Not Burlingame; Pottery Barn may have replaced Levy Brothers Department Store on Burlingame Avenue, but the town’s basic infrastructure, appearance and lifestyle is unchanged.

“A Sunshine Suburb: the definitions,” begins a brochure created by the Burlingame Realty Company, in 1927. “Burlingame basks in the sun 280 days of the year. The high hills on the west act as a bulwark against shifting currents of hot and cold air, and as a result, Burlingame is truly a sunshine suburb.”

Except this week. The Burlingame Realty Company never met Al Gore. There’s more:

“Burlingame is located thirty-five minutes from Market Street, San Francisco, and offers for the commuter a choice of 50 fast trains a day; 25 in either direction.”

From the start, Burlingame has sold itself via three-pronged package: weather, schools and convenience, i.e. commute. The brochure goes on to say that in the past decade the city had spent over $1 million “toward establishing and maintaining elementary schools and a high school.” It also predicts “a rapid transit system, in the not far future, which will bring to Burlingame and its neighboring communities a growth which will rapidly absorb available homesites,” predating BART by 45 years.

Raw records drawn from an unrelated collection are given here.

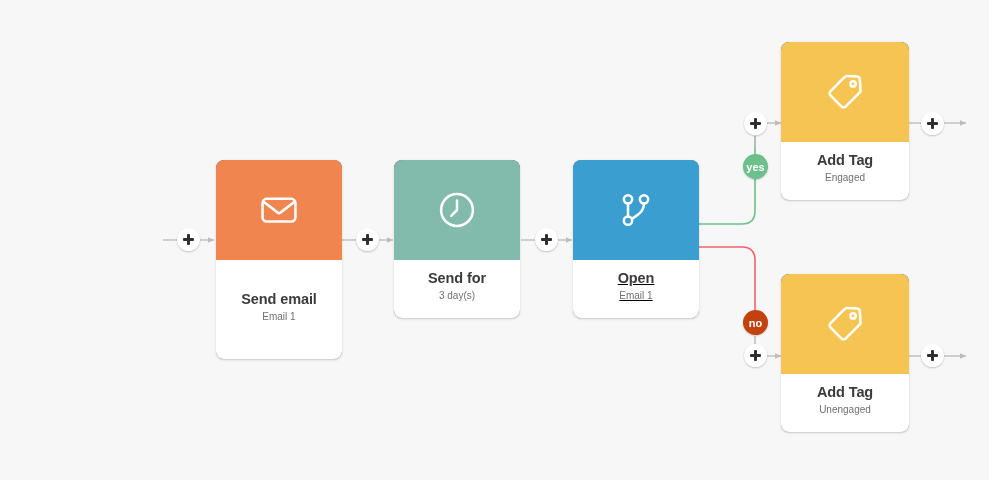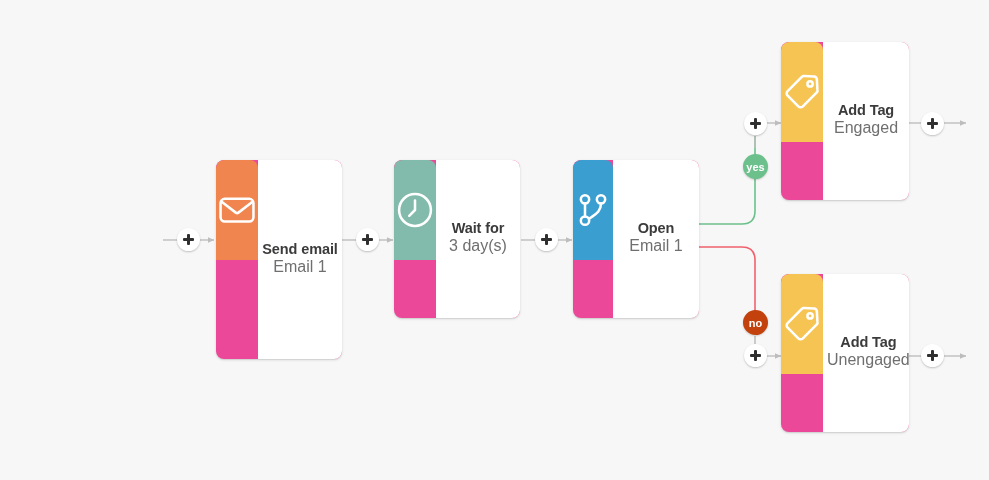"Add Tag" .node { background: #ec4899 -> #737373; flex-direction: row -> column }
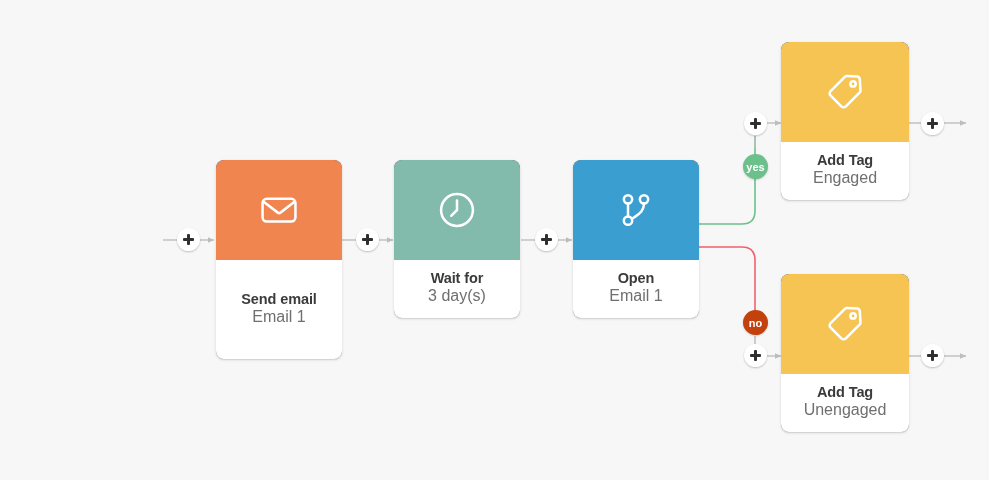"Engaged" .node-sub { font-size: 16px -> 10px }
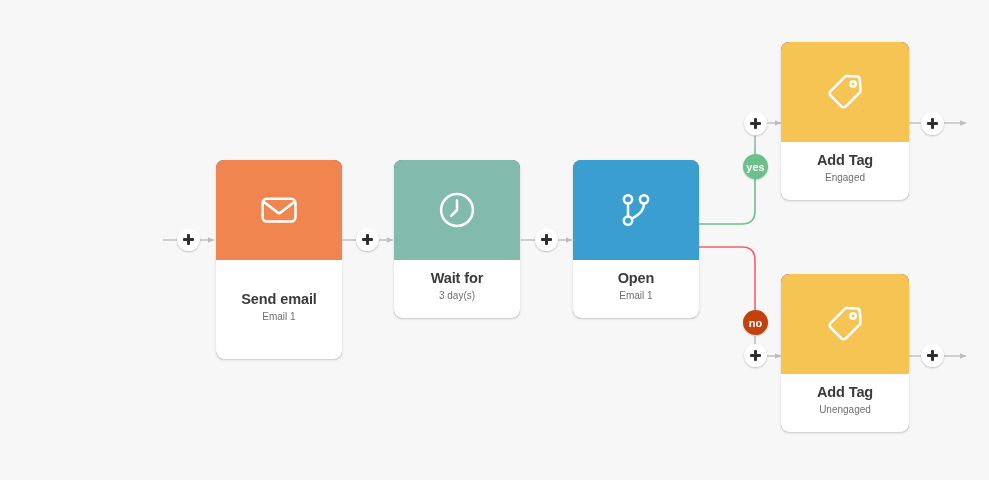"Wait for" div.node-title { text: Wait -> Send }
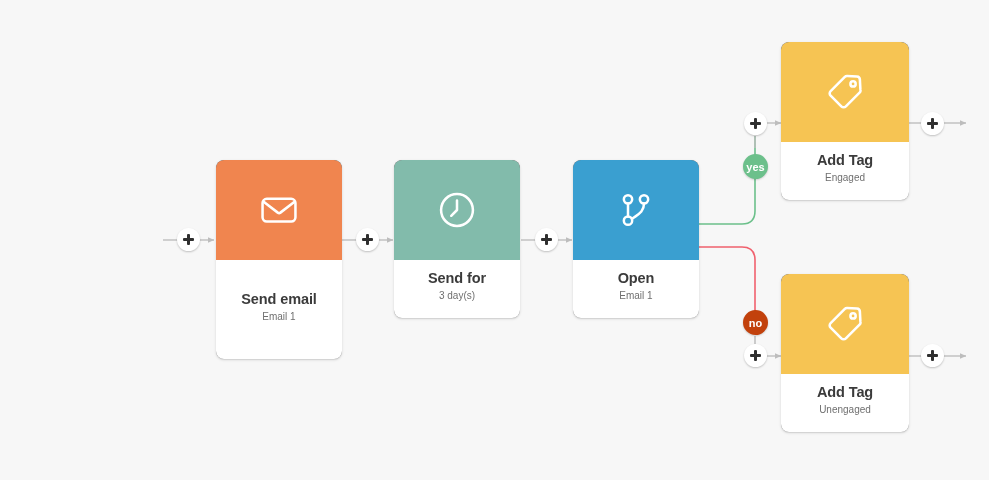"Open" div.node { text-decoration: none -> underline }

Unfortunately, BART never made it to Burlingame, despite futuristic-looking newspaper renderings dated 1960 that show a Jetsons-like Burlingame BART stop planted north of the existing Caltrain station. If it had, these Caltrain debates would be moot. There would be no Caltrain station in Burlingame.

Almost every new community comes out of the gate with ambitious plans and promises it hopes to keep. Burlingame is among the few that have actually followed through. The city still enjoys 280 sunny days each year; its schools are among California’s top-rated, and, as long as there’s a Caltrain stop at Burlingame Avenue, it’s still within easy, hassle-free (and green, lets not forget green) commuting distance from both San Francisco and Silicon Valley.

Over the past century, the promises Burlingame made to its citizens have become second thought. Their permanence is the fourth element of Burlingame’s allure to homebuyers. The city has so far fended off the Disneyification of itself, earning the trust of its residents – something not to be trifled with.